→ Required work: The lines from the top of the material through the line with "width:17px; height:17px; display:inline-flex;" are to be set down exactly. Leave the pictures out.

§ §

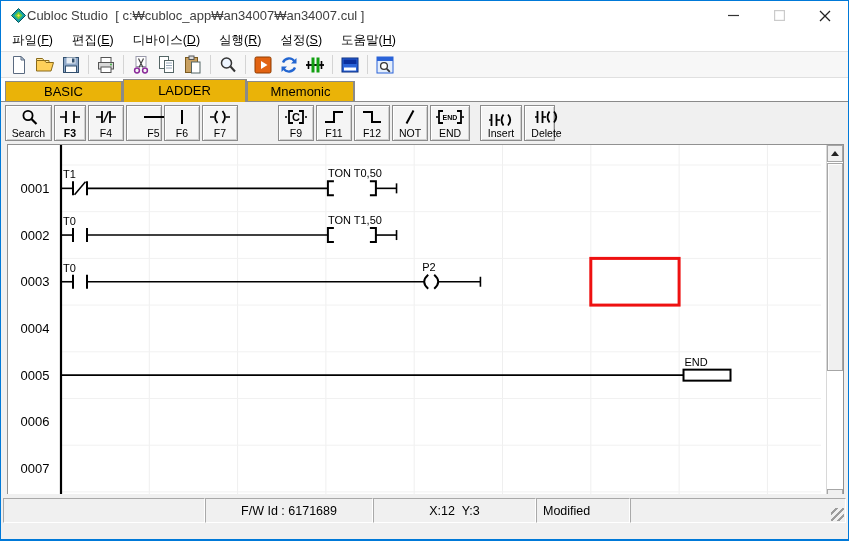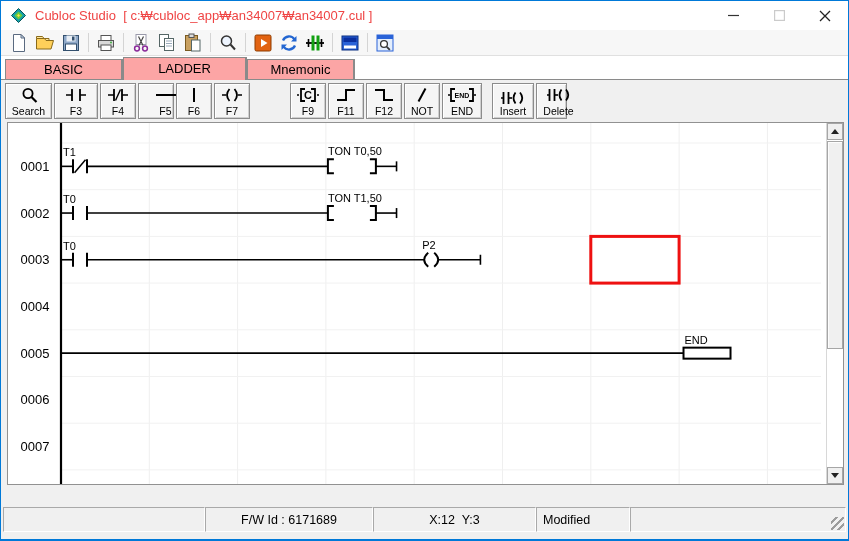--- a/index.html
+++ b/index.html
@@ -12,7 +12,7 @@
   
   .titlebar { height:29px; background:#fff; display:flex; align-items:center; padding-left:9px; }
   .appicon { width:17px; height:17px; display:inline-flex; }
-  .title { font-size:13px; color:#ef4444; margin-left:8px; white-space:pre; }
+  .title { font-size:13px; color:#404040; white-space:pre; }
   .winbtns { margin-left:auto; display:flex; height:100%; }
   .wbtn { width:46px; height:100%; display:flex; align-items:center; justify-content:center; }
   

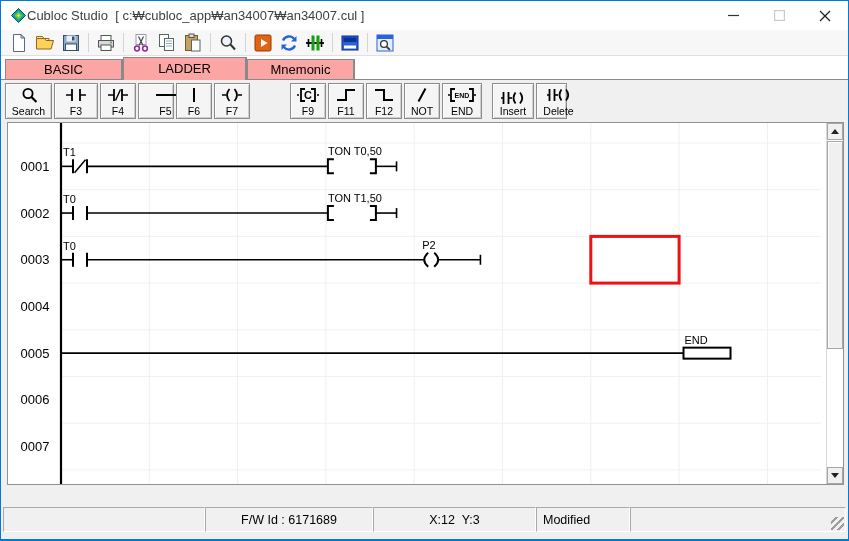--- a/index.html
+++ b/index.html
@@ -96,6 +96,14 @@
     </span>
   </div>
 
+  <div class="menubar" id="menubar">
+      <span class="mitem">파일(<u>F</u>)</span>
+      <span class="mitem">편집(<u>E</u>)</span>
+      <span class="mitem">디바이스(<u>D</u>)</span>
+      <span class="mitem">실행(<u>R</u>)</span>
+      <span class="mitem">설정(<u>S</u>)</span>
+      <span class="mitem">도움말(<u>H</u>)</span>
+    </div>
 
   <div class="toolbar" id="toolbar">
       <div class="tbtn">

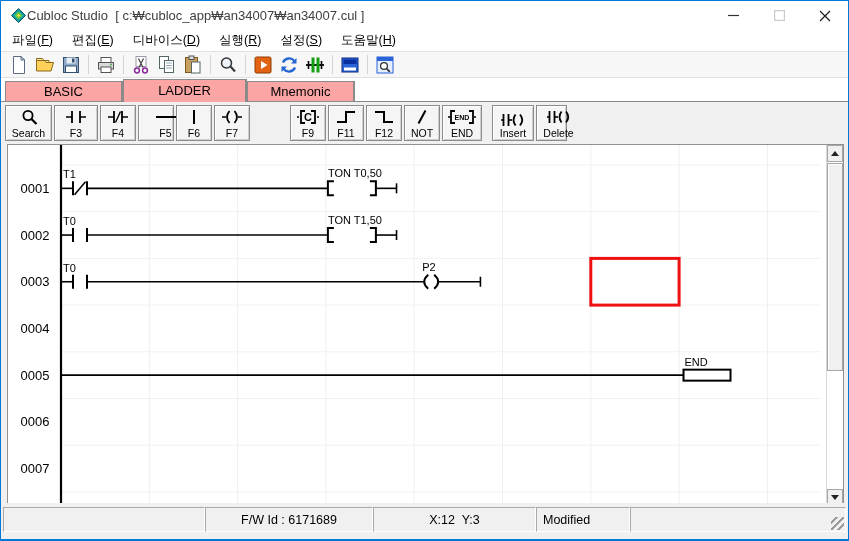--- a/index.html
+++ b/index.html
@@ -27,7 +27,7 @@
   
   .tabstrip { position:relative; height:24px; background:#fff; border-bottom:1px solid #8a8a8a;
               display:flex; align-items:flex-end; padding-left:4px; }
-  .tab { height:20px; line-height:19px; text-align:center; font-size:13px; background:#fca5a5;
+  .tab { height:20px; line-height:19px; text-align:center; font-size:13px; background:#eab308;
          border:1px solid #8a8a8a; border-bottom:none; border-right-width:2px; color:#000; }
   .tab.active { height:23px; line-height:22px; margin-bottom:-1px; z-index:2; }
   

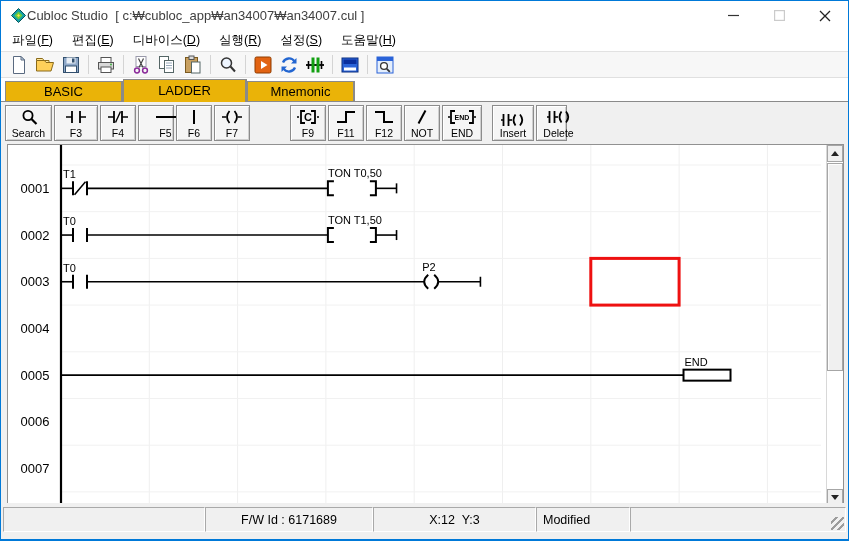--- a/index.html
+++ b/index.html
@@ -223,7 +223,7 @@
         </span>
         <span class="lbl">Search</span>
       </div>
-      <div class="lbtn" style="width: 44px;">
+      <div class="lbtn" style="width: 32px; font-weight: bold;">
         <span>
           <svg width="24" height="16" viewBox="0 0 24 16">
             <path d="M2 8h6M16 8h6" stroke="#000" stroke-width="1.7"></path>

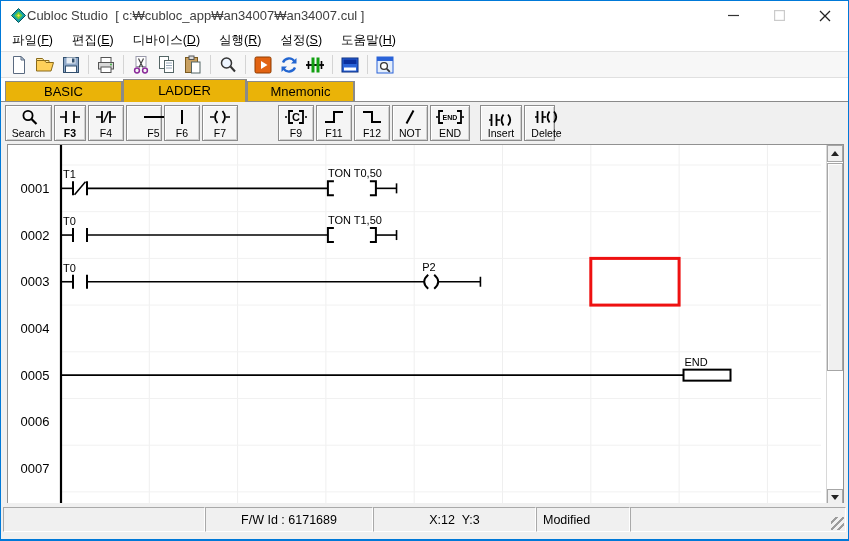--- a/index.html
+++ b/index.html
@@ -53,7 +53,7 @@
   .sthumb { position:absolute; left:0; top:18px; width:16px; height:208px; background:#f0f0f0;
             border:1px solid #a6a6a6; box-shadow:inset 1px 1px 0 #fdfdfd; }
   
-  .statusbar { position:absolute; left:0; right:0; bottom:4px; height:32px; background:#f0f0f0;
+  .statusbar { position:absolute; left:0; right:0; bottom:13px; height:32px; background:#f0f0f0;
                display:flex; align-items:stretch; padding:4px 2px 3px 2px; font-size:12.5px; color:#000; }
   .sp { border:1px solid; border-color:#a9a9a9 #fff #fff #a9a9a9;
         display:flex; align-items:center; justify-content:center; white-space:pre; }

§ §

→ The answer:
--- a/index.html
+++ b/index.html
@@ -12,7 +12,7 @@
   
   .titlebar { height:29px; background:#fff; display:flex; align-items:center; padding-left:9px; }
   .appicon { width:17px; height:17px; display:inline-flex; }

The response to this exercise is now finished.